(Records provided begins)
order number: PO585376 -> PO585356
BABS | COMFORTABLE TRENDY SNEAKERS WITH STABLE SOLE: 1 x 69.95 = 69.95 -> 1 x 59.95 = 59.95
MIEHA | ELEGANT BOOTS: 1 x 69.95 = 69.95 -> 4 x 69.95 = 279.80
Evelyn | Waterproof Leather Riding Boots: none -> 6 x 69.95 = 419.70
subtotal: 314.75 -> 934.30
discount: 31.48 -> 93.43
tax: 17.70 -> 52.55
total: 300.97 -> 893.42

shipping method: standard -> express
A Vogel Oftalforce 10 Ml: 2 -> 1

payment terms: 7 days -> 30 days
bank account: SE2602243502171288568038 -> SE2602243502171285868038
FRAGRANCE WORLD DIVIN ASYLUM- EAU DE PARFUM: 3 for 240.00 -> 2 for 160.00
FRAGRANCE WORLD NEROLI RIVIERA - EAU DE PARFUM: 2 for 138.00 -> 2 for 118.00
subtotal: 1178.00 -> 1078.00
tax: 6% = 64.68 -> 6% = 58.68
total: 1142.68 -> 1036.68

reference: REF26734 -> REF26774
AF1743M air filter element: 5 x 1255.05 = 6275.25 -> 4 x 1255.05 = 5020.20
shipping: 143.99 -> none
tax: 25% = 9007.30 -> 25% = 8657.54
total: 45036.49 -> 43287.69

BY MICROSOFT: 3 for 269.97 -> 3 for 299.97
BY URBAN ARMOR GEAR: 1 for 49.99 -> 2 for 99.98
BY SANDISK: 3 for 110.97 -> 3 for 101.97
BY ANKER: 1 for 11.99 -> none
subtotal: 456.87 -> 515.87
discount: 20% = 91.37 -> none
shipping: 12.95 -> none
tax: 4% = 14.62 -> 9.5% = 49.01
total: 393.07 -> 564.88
(Records provided ends)
**Your objective**. Copy, exactly as written, the lines above, beginning with the one that contains "BY ANKER: 1 for 11.99 -> none" and ending with the last.

**Response to the exercise**.
BY ANKER: 1 for 11.99 -> none
subtotal: 456.87 -> 515.87
discount: 20% = 91.37 -> none
shipping: 12.95 -> none
tax: 4% = 14.62 -> 9.5% = 49.01
total: 393.07 -> 564.88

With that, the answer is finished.